11 Replies to “Secrets of the clam tongue: a case study in opportunistic science outreach”

  1. I think the problem with mistakes like this is that however many people see it-that’s the first and ONLY thing they see. They don’t see the corrections or the subsequent “fixes”. Yes. They are teachable moments but those initial mistakes go a long way. A little knowledge is a dangerous thing.. :-)

  2. I will say this though you did a good job with clarifying the problem description on the viral video. This came to the right person-someone who could explain the issue clearly without confusing it or overcomplicating it.

    I don’t think you necessarily needed to be a bivalve specialist to explain this.. nor should you have any shame or “earned points”. You were the right person at the right time. So, take the compliment and feel good about this. You did a good job on it.

  3. There’s actually some research that shows that starting with misconceptions can lead to more learning (in a classroom setting anyway). (ht @RockyRohde). Misconceptions can be a great starting point – but you’re right that it does depend on people actually listening a tiny bit longer. When reading the comments on those articles I was shocked to see a number of people say “DUH it’s a FOOT” which is of course exactly what the article itself said.

    And thanks very much for the kind words below!

  4. Kudos and you and to io9 for spreading the word about the foot.

    I think being an academic for any significant period of time trains you to defer to the most authoritative source in all things. During the squid sperm kerfuffle, I kept thinking “But I’m not REALLY a squid sperm scientist, not like Jose and Henk-Jan.” But I know enough about it to educate people, and I made sure I gave those experts credit when I could. And in this case, like you said, you know enough about clams to tell the story straight. Well done, I say.

  5. Thanks for this. I got here after watching that video and googling “clam tongue”, so your point about misconceptions is very valid. I’d seen a clam reach toward food once when we were brought a live clam to put on a hibachi. I’ve always wondered how it knew there was food out there – and how it learned to like the broccoli it was reaching for!

    Of course, the fact that it was trying to escape makes much more sense now. All I saw was a tongue reaching around, and because I thought I was seeing a tongue, I thought it was reaching around for food.

    Poor clams.

  6. Glad the post was helpful! If you were wondering, clams eat by filtering microscopic plants and animals out of the water using a straw-like appendage called a “siphon.” Their mouths are tiny and way inside their body. A clam couldn’t eat something as big as broccoli even if it wanted to.

  7. Thank you! You also did a great job on the spermatophore story. Isn’t it funny that academia puts you in ever-tinier boxes, tinier than the normal world can POSSIBLY IMAGINE? I mean, how many people know that there ARE squid sperm scientific experts??? :)

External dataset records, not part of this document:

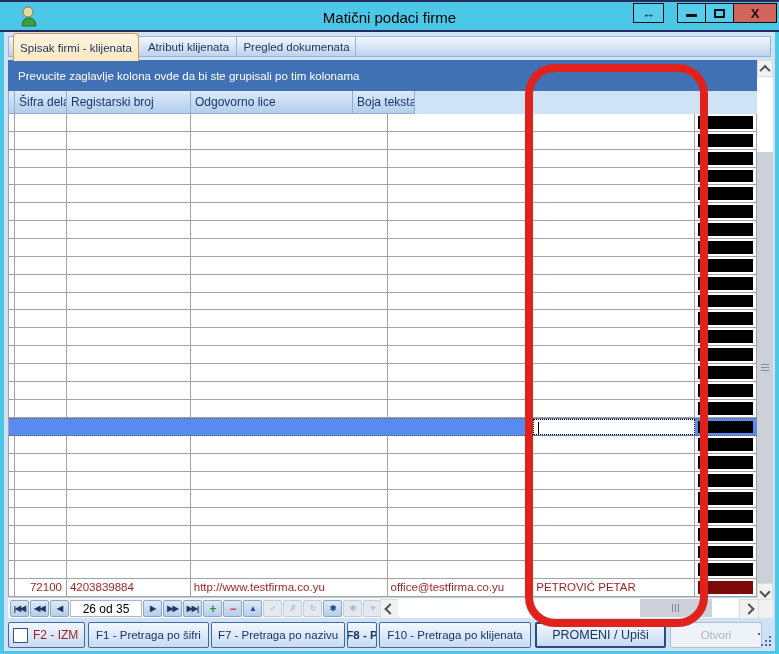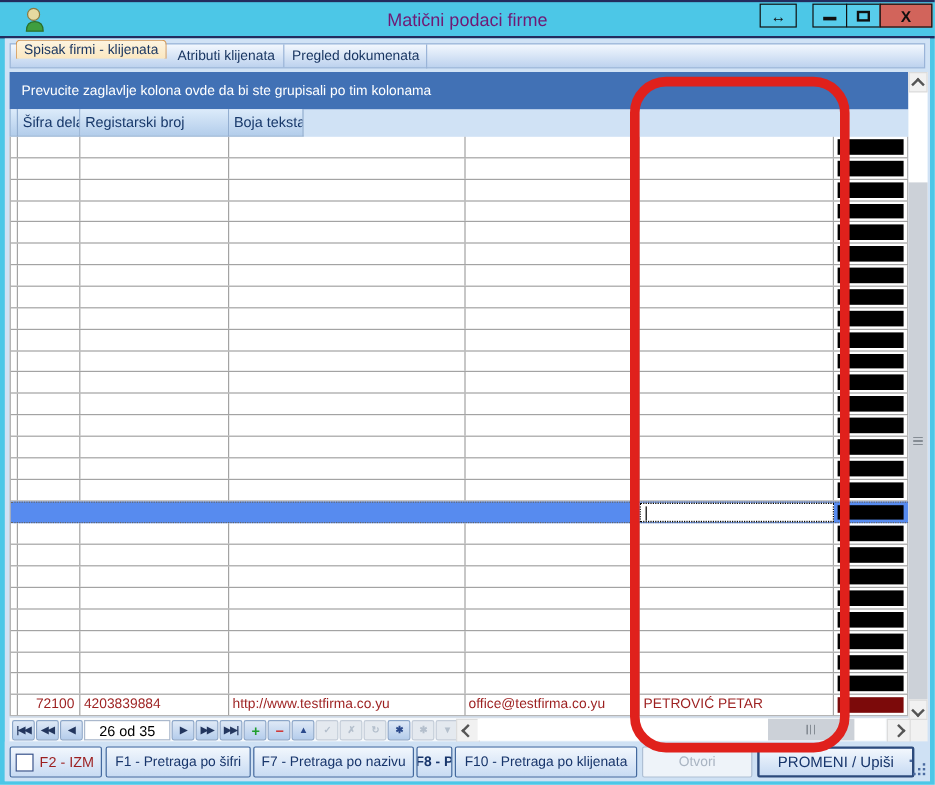--- a/index.html
+++ b/index.html
@@ -3,38 +3,38 @@
 <meta charset="utf-8">
 <style>
   html,body{margin:0;padding:0;}
   body{width:779px;height:654px;position:relative;background:#4cc7e7;
        font-family:"Liberation Sans",sans-serif;overflow:hidden;}
   .abs{position:absolute;box-sizing:border-box;}
   
   .frame-top{left:0;top:0;width:779px;height:2px;background:#232c5e;}
   .titlebar{left:0;top:2px;width:779px;height:28px;background:#4cc7e7;}
   .app-icon{left:20px;top:4px;width:18px;height:21px;}
-  .win-title{left:0;top:7px;width:779px;text-align:center;font-size:15px;color:#701a75;}
+  .win-title{left:0;top:7px;width:779px;text-align:center;font-size:15px;color:#000000;}
   .wbtn{top:3px;height:20px;border:1px solid #101010;display:flex;align-items:center;
         justify-content:center;background:#58cdeb;cursor:pointer;}
   .wb-span{left:633px;width:31px;font-size:13px;font-weight:bold;color:#101010;}
   .wb-min{left:677px;width:29px;}
   .wb-max{left:705px;width:29px;}
   .wb-close{left:733px;width:44px;background:#d2645b;font-size:13px;font-weight:bold;color:#101010;}
   .g-min{width:11px;height:3px;background:#101010;margin-top:4px;}
   .g-max{width:11px;height:9px;border:2px solid #101010;box-sizing:border-box;}
   .navy-sep{left:0;top:30px;width:779px;height:2px;background:#232c5e;}
   
   .client{left:4px;top:32px;width:771px;height:619px;background:#d0e2f5;}
   
   .tab-strip{left:8px;top:36px;width:763px;height:21px;border:1px solid #9ab4d8;
              background:linear-gradient(#f3f8fe,#bdd2ee);}
   .tab{display:flex;align-items:center;justify-content:center;color:#16335f;
        font-size:11.5px;white-space:nowrap;cursor:pointer;}
-  .tab-active{left:13px;top:33px;width:126px;height:16px;z-index:3;
+  .tab-active{left:13px;top:33px;width:126px;height:28px;z-index:3;
               background:linear-gradient(#fdf4e0,#fbe7c0);border:1px solid #d89850;
               border-bottom:none;border-radius:4px 4px 0 0;}
   .tab-i2{left:141px;top:37px;width:96px;height:19px;border-right:1px solid #9ab4d8;z-index:3;}
   .tab-i3{left:238px;top:37px;width:118px;height:20px;border-right:1px solid #9ab4d8;z-index:3;}
   
   .group-band{left:8px;top:60px;width:749px;height:31px;background:#4171b5;color:#fff;
               font-size:11.5px;display:flex;align-items:center;padding-left:10px;}
   .header-row{left:8px;top:91px;width:749px;height:23px;display:flex;border-left:1px solid #93aed0;}
   .hcell{height:23px;box-sizing:border-box;border-right:1px solid #93aed0;border-bottom:1px solid #93aed0;
          background:linear-gradient(#dcebfa,#b3cdeb);color:#17386a;font-size:12px;
@@ -141,20 +141,21 @@
 <div class="abs tab tab-i2">Atributi klijenata</div>
 <div class="abs tab tab-i3">Pregled dokumenata</div>
 
 <div class="abs group-band">
   <span>Prevucite zaglavlje kolona ovde da bi ste grupisali po tim kolonama</span>
 </div>
 <div class="abs header-row">
     <div class="hcell" style="width: 6px;"></div>
     <div class="hcell" style="width: 52px;">Šifra dela</div>
     <div class="hcell" style="width: 124px;">Registarski broj</div>
+    <div class="hcell" style="width: 162px;">Odgovorno lice</div>
     <div class="hcell" style="width: 62px;">Boja teksta</div>
   </div>
 <div class="abs grid-rows">
     <div class="grow">
       <div class="gcell" style="width: 6px;"></div>
       <div class="gcell" style="width: 52px;"></div>
       <div class="gcell" style="width: 124px;"></div>
       <div class="gcell" style="width: 197px;"></div>
       <div class="gcell" style="width: 146px;"></div>
       <div class="gcell" style="width: 162px;"></div>
@@ -498,20 +499,20 @@
 
 <div class="abs footer">
   <div class="f2panel">
     <div class="checkbox"></div>
     <div class="f2label">F2 - IZM</div>
   </div>
   <div class="fbtn w-f1">F1 - Pretraga po šifri</div>
     <div class="fbtn w-f7">F7 - Pretraga po nazivu</div>
     <div class="fbtn w-f8">F8 - P</div>
     <div class="fbtn w-f10">F10 - Pretraga po klijenata</div>
+    <div class="fbtn w-promeni default">PROMENI / Upiši</div>
     <div class="fbtn w-otvori disabled">Otvori</div>
-    <div class="fbtn w-promeni default">PROMENI / Upiši</div>
   <div class="rgrip">
       <i></i>
     </div>
 </div>
 
 <div class="abs red-annot"></div>
 
 </body></html>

  8. Good post. Just to say that many bivalves do actually have eyes in reponse to ‘Yeah. They don’t have eyes, either.’, although not on their shells like in the cartoons admittedly. They are usually on the siphons or the mantle fringe exposed to the overlying water. The most famous examples being scallops which have quite complex eyes for a mollusc, its amazing! See…. ‘Gibson, R. N., Margaret Barnes, and R. J. A. Atkinson. “The evolution of eyes in the Bivalvia.” Oceanography and Marine Biology, An Annual Review, Volume 39: An Annual Review 39 (2001): 165-205.’.. for more on bivalve eyes.

  9. Good post. Just to say that many bivalves do actually have eyes in response to ‘Yeah. They don’t have eyes, either.’, although not on their shells like in the cartoons admittedly. They are usually on the siphons or the mantle fringe exposed to the overlying water. The most famous examples being scallops which have quite complex eyes for a mollusc, its amazing! See…. ‘Gibson, R. N., Margaret Barnes, and R. J. A. Atkinson. “The evolution of eyes in the Bivalvia.” Oceanography and Marine Biology, An Annual Review, Volume 39: An Annual Review 39 (2001): 165-205.’.. for more on bivalve eyes.